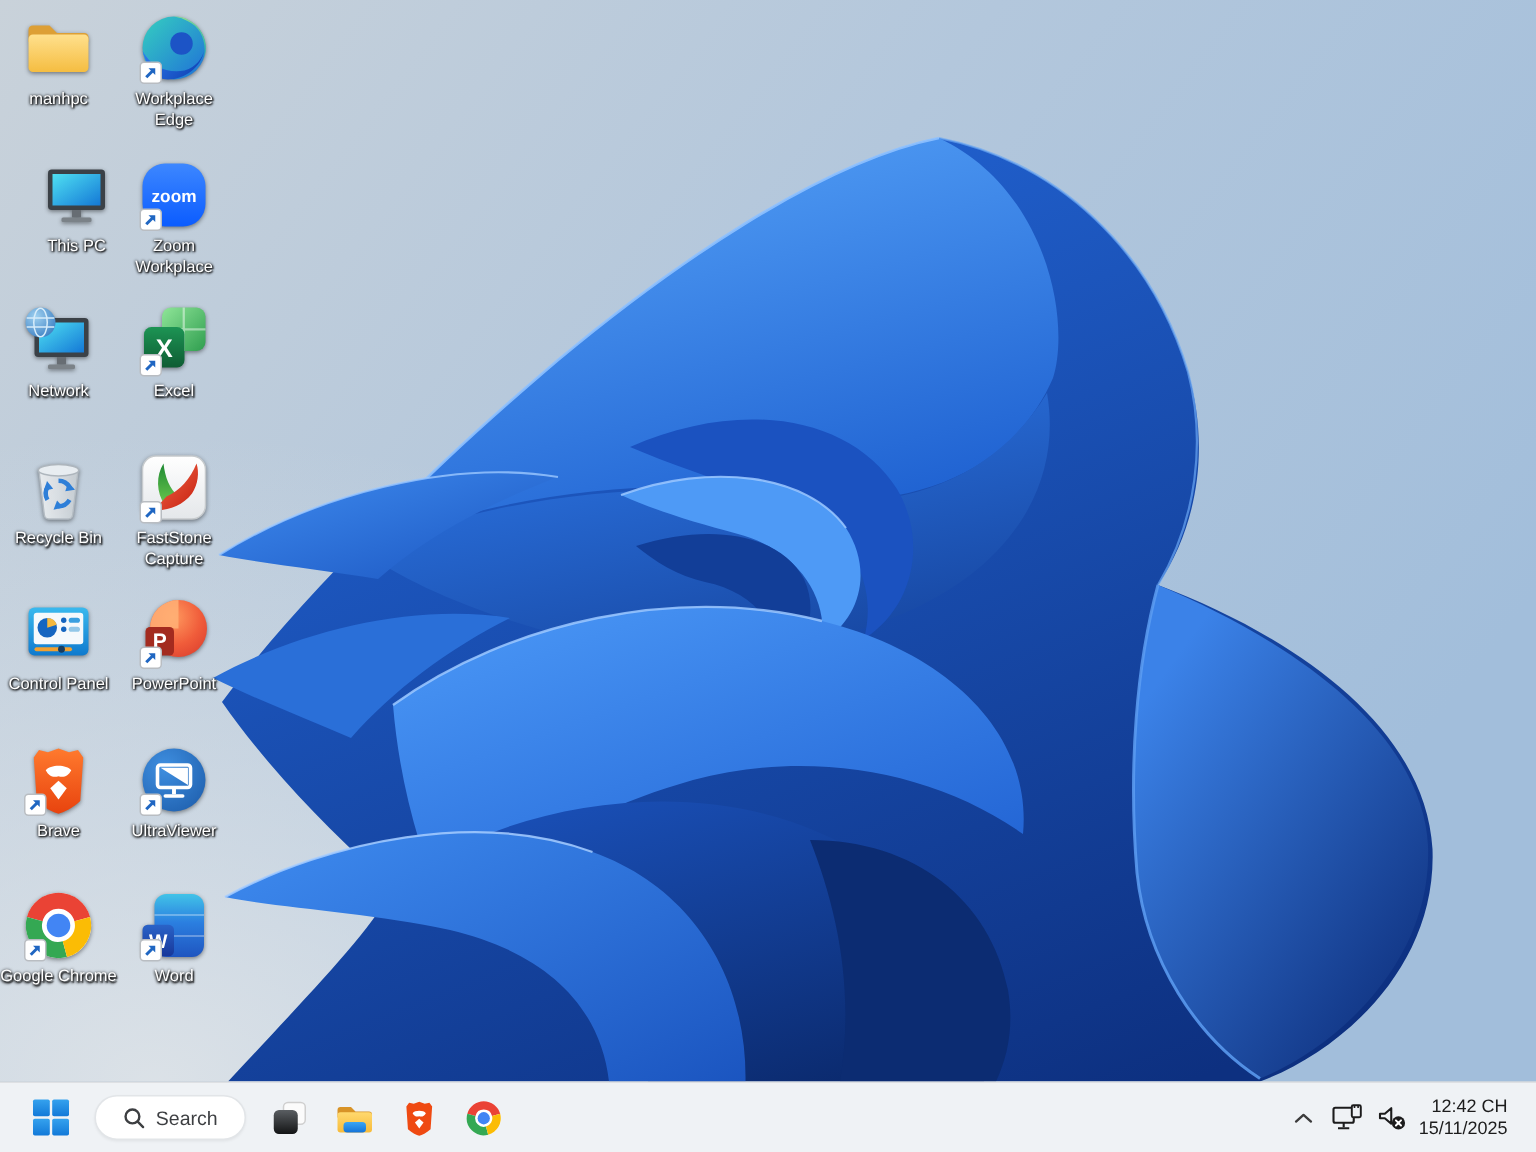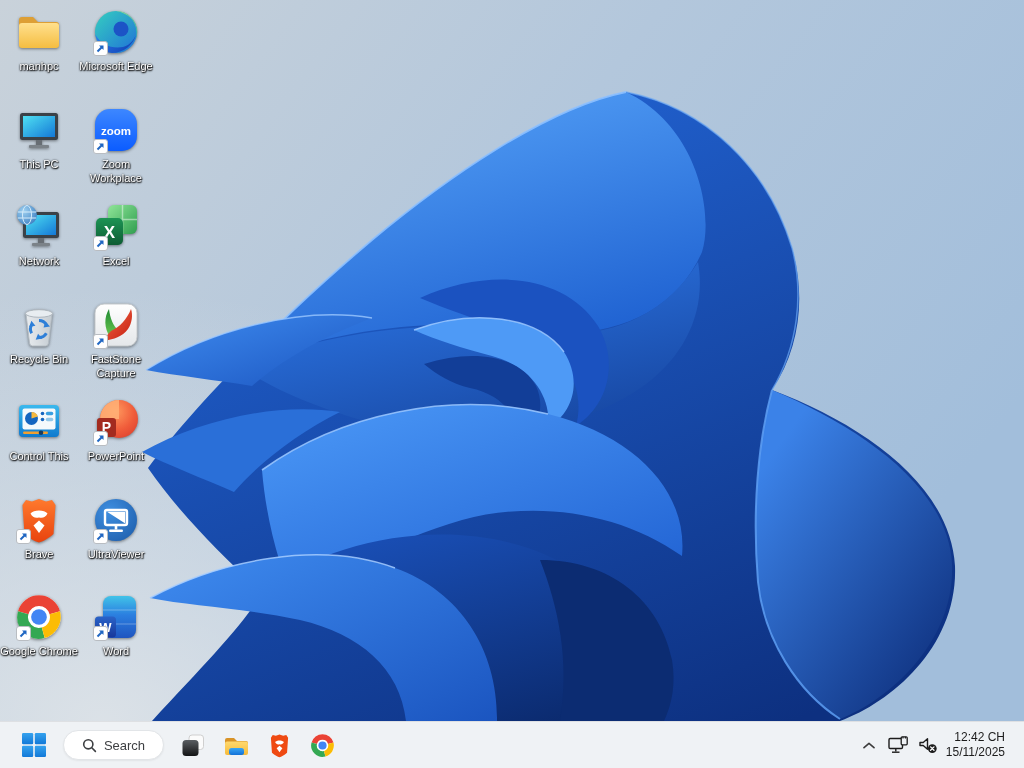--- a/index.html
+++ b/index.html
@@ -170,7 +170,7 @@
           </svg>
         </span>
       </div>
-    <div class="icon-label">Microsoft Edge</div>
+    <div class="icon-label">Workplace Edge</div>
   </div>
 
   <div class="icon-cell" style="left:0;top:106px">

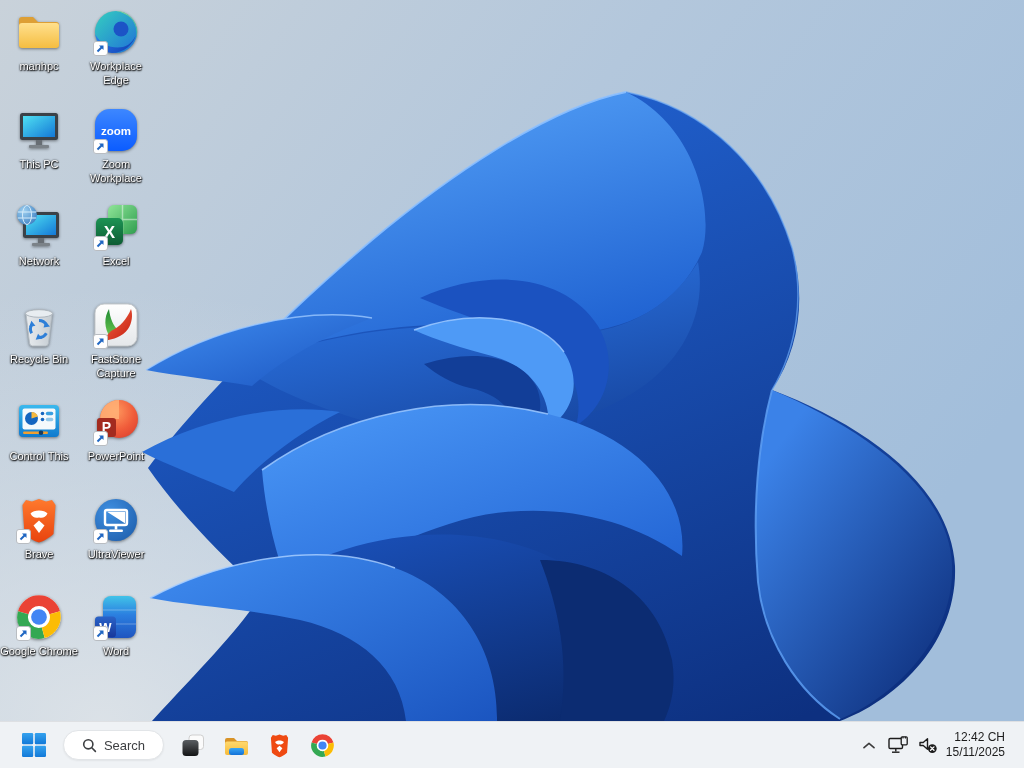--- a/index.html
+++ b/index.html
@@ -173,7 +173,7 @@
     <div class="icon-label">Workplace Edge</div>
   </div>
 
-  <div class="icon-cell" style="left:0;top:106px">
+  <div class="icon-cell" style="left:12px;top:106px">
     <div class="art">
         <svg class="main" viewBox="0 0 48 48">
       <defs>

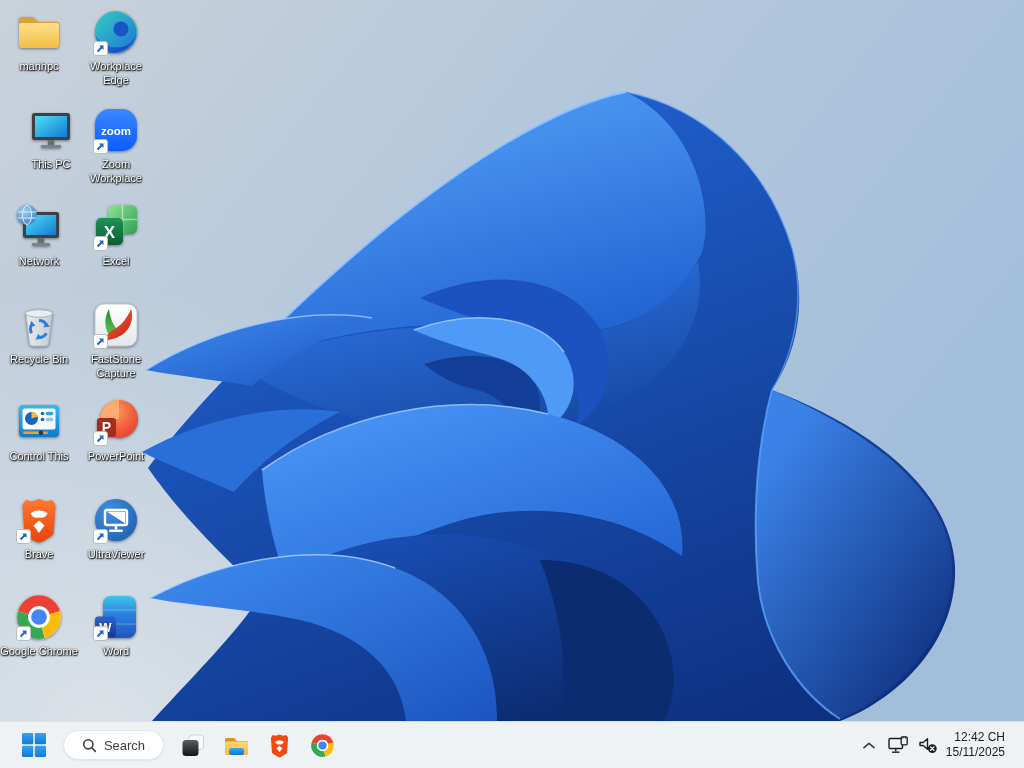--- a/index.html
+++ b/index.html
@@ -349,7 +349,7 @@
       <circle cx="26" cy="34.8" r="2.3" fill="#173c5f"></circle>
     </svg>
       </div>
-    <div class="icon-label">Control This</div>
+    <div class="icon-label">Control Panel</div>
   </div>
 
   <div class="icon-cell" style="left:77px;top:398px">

* * *

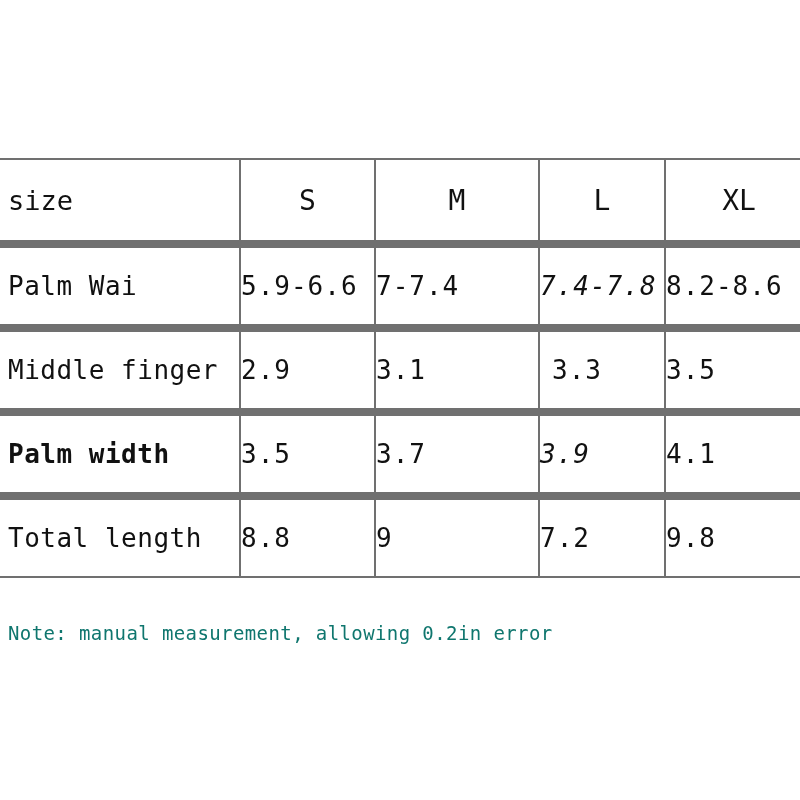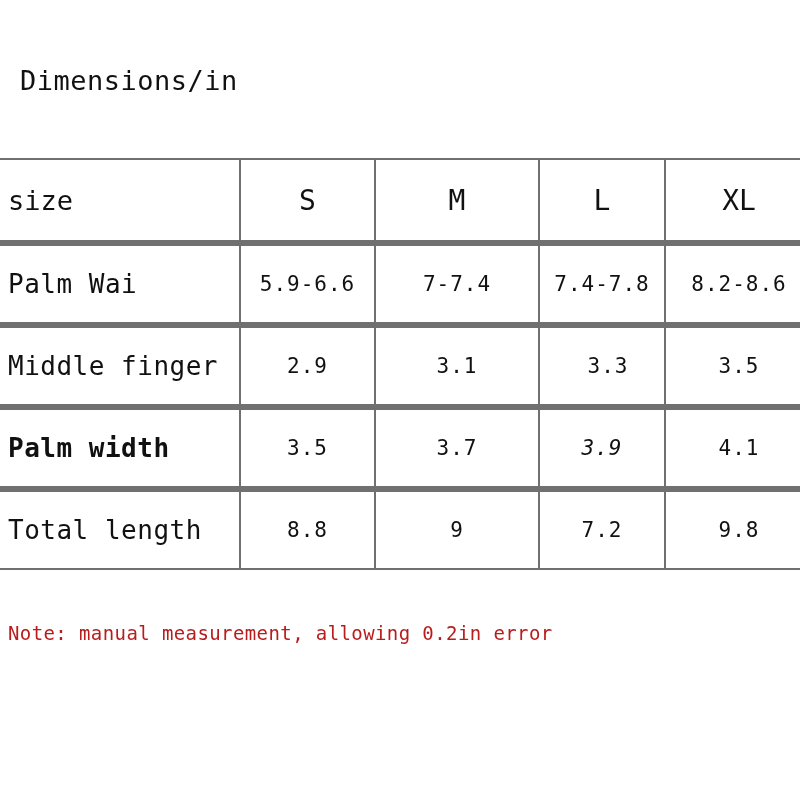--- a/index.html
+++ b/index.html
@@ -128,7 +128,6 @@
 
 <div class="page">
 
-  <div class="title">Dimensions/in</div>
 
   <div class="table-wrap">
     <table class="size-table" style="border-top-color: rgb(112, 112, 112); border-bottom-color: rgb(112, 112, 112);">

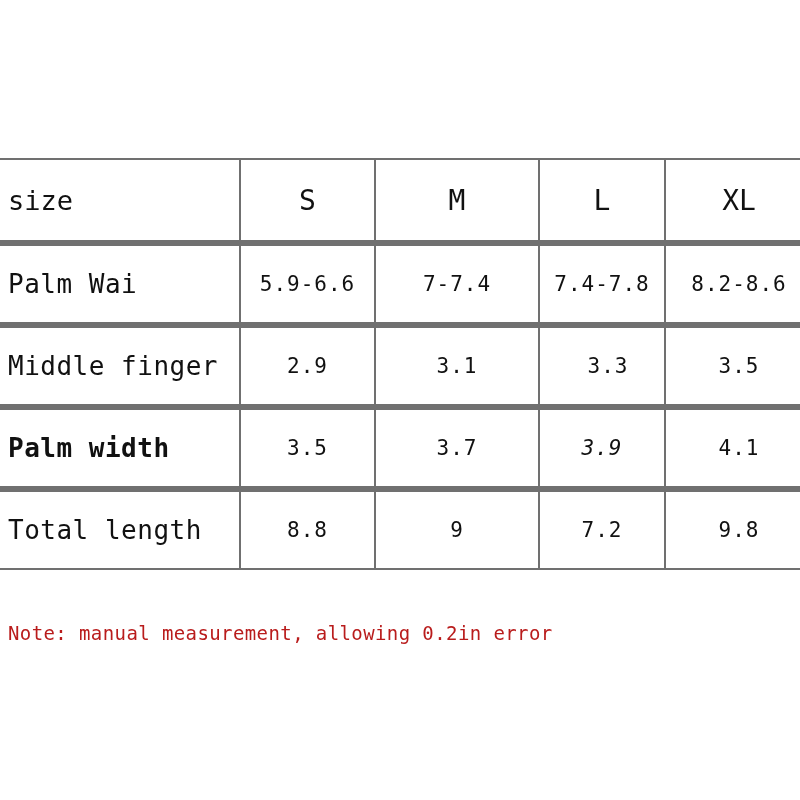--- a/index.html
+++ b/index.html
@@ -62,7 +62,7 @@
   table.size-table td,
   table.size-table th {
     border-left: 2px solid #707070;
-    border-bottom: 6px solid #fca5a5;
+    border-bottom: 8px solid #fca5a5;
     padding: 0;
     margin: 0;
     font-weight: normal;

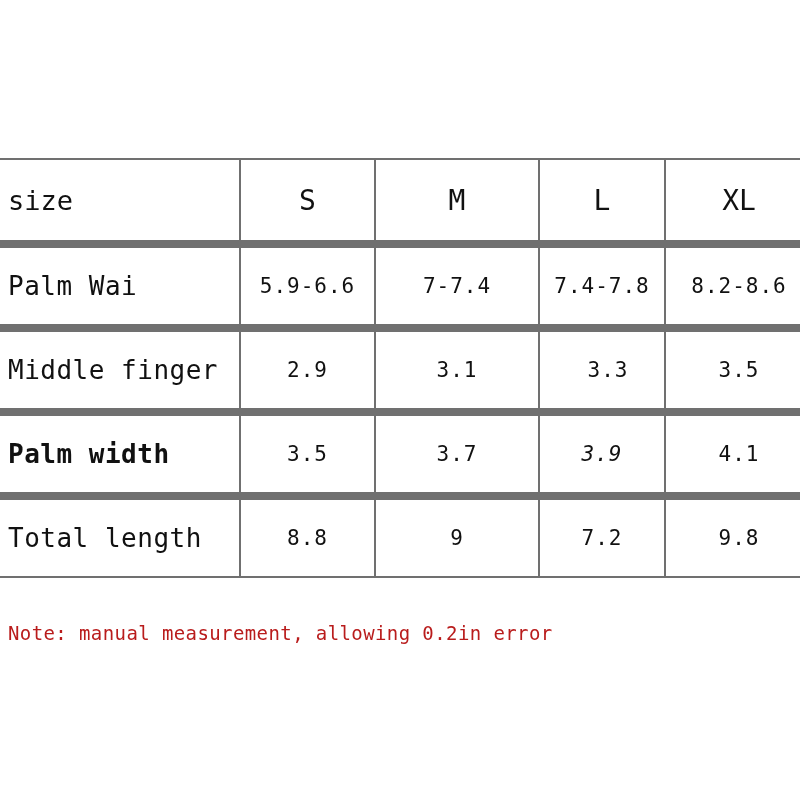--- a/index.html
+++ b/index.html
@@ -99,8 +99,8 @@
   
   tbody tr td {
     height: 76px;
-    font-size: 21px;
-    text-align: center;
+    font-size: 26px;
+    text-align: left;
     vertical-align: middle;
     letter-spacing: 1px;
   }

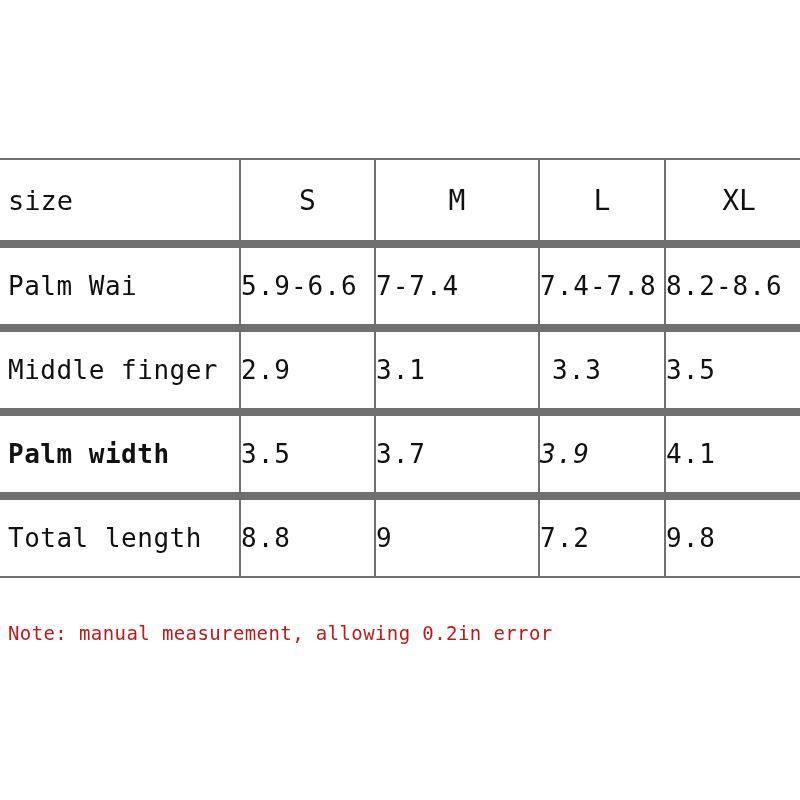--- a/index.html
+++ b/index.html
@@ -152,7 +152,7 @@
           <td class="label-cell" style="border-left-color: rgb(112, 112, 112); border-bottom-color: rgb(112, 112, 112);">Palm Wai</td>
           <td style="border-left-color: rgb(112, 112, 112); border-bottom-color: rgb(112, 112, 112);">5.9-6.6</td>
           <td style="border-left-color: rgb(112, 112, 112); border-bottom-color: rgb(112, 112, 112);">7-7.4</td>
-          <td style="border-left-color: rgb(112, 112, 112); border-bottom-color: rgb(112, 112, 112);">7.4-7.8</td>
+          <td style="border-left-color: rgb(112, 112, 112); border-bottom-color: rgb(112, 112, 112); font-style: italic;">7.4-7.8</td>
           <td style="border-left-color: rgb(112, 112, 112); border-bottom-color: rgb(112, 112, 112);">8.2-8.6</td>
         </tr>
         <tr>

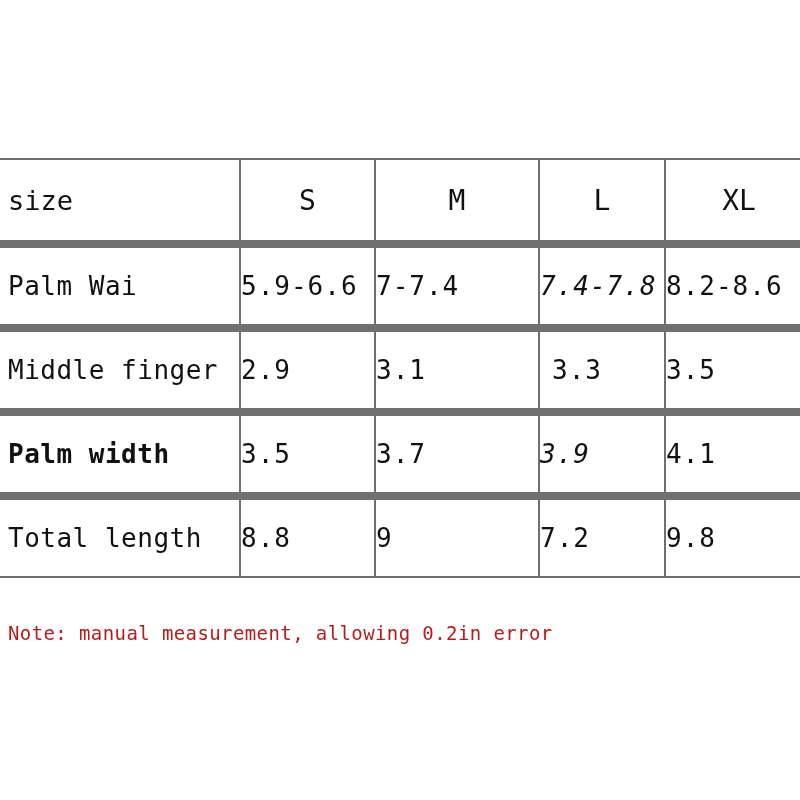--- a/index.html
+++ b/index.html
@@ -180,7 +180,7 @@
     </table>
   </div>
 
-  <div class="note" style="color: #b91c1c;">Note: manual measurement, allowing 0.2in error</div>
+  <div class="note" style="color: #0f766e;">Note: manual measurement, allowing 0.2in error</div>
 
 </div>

* Problem description: Wherever a line above contains the string "error", copy that line.

* Exercise result:
-  <div class="note" style="color: #b91c1c;">Note: manual measurement, allowing 0.2in error</div>
+  <div class="note" style="color: #0f766e;">Note: manual measurement, allowing 0.2in error</div>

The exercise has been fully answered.